Which lines below mention "display"? Pick each one out.

* RECORDS SHOWN *
:::::
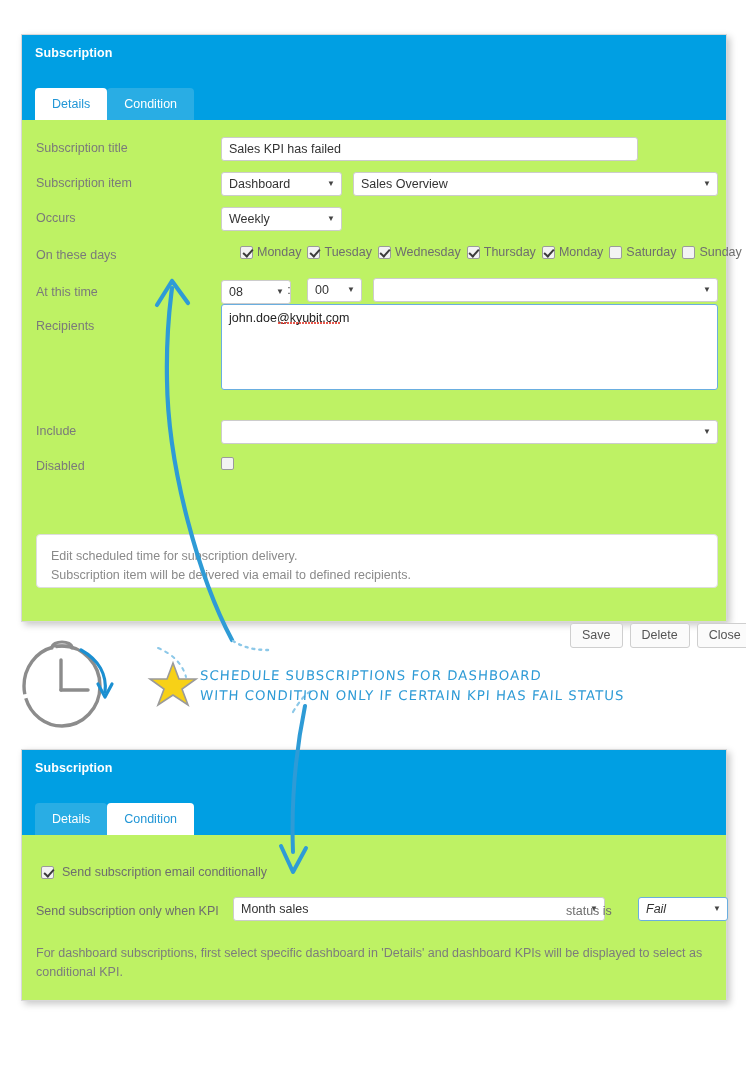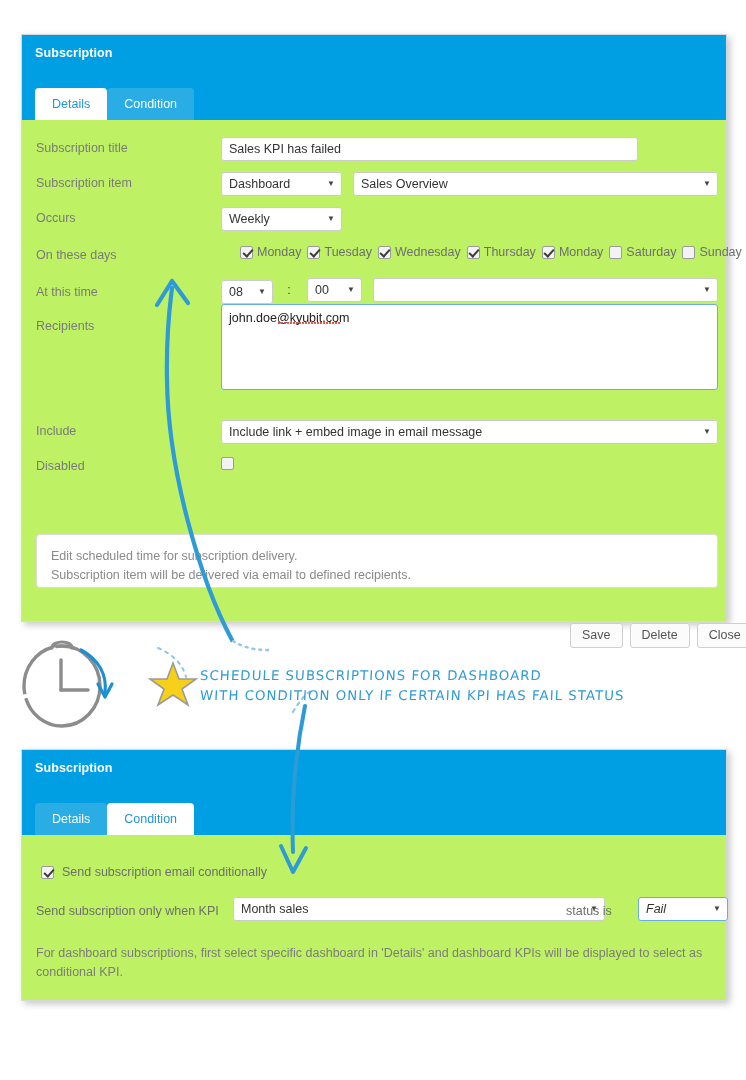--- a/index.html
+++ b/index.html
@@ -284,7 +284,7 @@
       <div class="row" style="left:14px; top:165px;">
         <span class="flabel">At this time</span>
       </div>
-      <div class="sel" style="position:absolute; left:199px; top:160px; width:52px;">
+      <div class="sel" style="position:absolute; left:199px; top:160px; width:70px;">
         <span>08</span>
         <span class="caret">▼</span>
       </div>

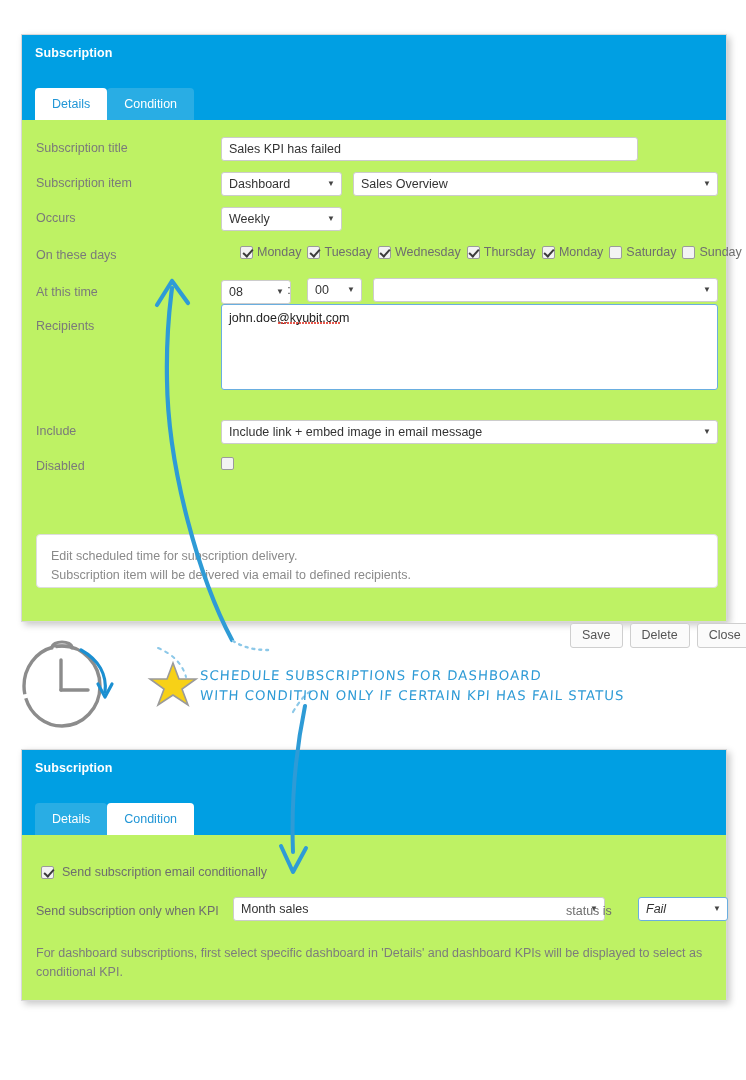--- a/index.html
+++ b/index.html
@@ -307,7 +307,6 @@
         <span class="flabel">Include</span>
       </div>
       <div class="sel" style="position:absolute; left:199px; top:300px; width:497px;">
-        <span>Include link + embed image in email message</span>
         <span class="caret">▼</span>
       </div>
:::::
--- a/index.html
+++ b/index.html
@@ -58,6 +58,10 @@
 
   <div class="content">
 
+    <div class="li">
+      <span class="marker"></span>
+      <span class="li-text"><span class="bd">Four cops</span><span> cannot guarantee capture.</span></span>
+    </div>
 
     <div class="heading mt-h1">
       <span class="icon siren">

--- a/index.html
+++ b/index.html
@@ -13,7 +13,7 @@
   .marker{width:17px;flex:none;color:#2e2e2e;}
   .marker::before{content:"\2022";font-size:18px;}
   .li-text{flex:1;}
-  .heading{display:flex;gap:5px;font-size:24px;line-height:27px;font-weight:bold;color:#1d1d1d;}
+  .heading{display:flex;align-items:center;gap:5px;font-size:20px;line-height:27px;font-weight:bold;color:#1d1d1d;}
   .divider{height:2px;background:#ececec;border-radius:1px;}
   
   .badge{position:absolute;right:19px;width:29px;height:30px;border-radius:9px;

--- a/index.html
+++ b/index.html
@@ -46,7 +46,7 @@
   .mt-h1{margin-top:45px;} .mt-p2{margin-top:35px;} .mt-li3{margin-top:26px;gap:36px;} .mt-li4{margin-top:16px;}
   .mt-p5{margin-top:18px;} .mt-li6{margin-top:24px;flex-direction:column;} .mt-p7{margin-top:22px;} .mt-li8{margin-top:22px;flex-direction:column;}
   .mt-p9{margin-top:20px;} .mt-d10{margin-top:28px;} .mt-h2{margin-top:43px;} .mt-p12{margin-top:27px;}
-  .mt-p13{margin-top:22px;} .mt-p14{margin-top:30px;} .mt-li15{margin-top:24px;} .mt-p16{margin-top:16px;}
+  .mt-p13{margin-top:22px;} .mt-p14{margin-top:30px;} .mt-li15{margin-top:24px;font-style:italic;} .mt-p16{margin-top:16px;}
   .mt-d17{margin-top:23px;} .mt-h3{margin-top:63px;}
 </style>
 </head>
:::::
* SOLUTION TO THIS EXERCISE *
-  .heading{display:flex;gap:5px;font-size:24px;line-height:27px;font-weight:bold;color:#1d1d1d;}
+  .heading{display:flex;align-items:center;gap:5px;font-size:20px;line-height:27px;font-weight:bold;color:#1d1d1d;}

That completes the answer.